On the other hand, volunteers who showed high confidence in memories that turned out to be false exhibited increased activity in the impressionistic FPN. The people drawing from this area of the brain recalled the gist or general idea of the event, and while they felt confident about their memories, they were often mistaken, since they could not recall the details of the memory.

These findings, coupled with the findings of other studies, can help explain what happens to the human brain as it ages, Cabeza said.
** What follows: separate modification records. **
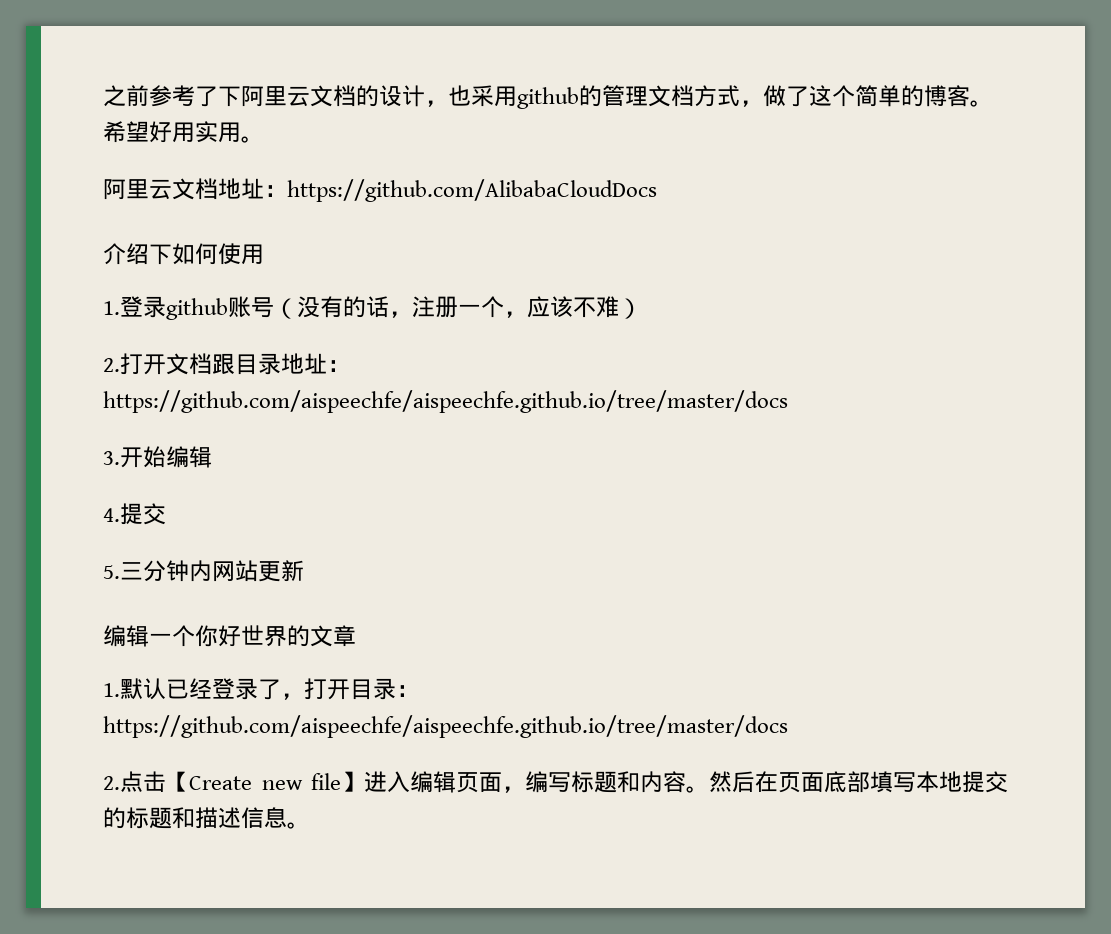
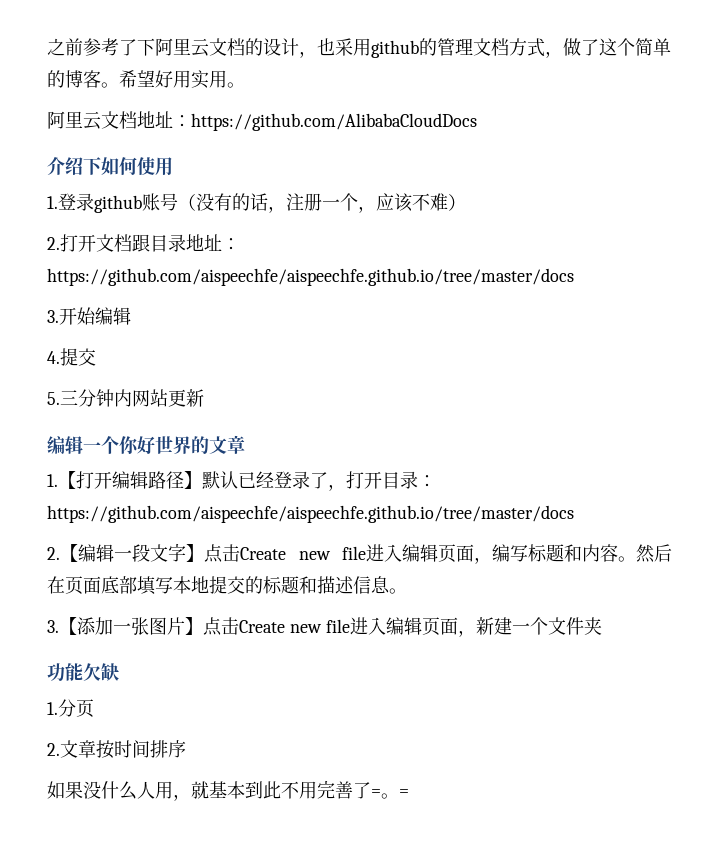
- 1.默认已经登录了，打开目录：https://github.com/aispeechfe/aispeechfe.github.io/tree/master/docs
+ 1.【打开编辑路径】默认已经登录了，打开目录：https://github.com/aispeechfe/aispeechfe.github.io/tree/master/docs
- 2.点击【Create new file】进入编辑页面，编写标题和内容。
+ 2.【编辑一段文字】点击Create new file进入编辑页面，编写标题和内容。
+ 3.【添加一张图片】点击Create new file进入编辑页面，新建一个文件夹
+ 功能欠缺
+ 1.分页
+ 2.文章按时间排序
+ 如果没什么人用，就基本到此不用完善了=。=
“Specific memories don’t last forever, but what ends up lasting are not specific details, but more general or global impressions,” Cabeza said. “Past studies have shown that as normal brains age, they tend to lose the ability to recollect specifics faster than they lose the ability recall impressions. However, patients with Alzheimer’s disease tend to lose both types of memories equally, which may prove to be a tool for early diagnosis.”

###

Cabeza’s colleague for this research was Hongkeun Kim at Daegu University in South Korea. The research was supported by the National Institutes of Health and Daegu University.

Contact: Richard Merritt
Merri006@mc.duke.edu
919-684-4148
Duke University Medical Center (http://www.dukemednews.org)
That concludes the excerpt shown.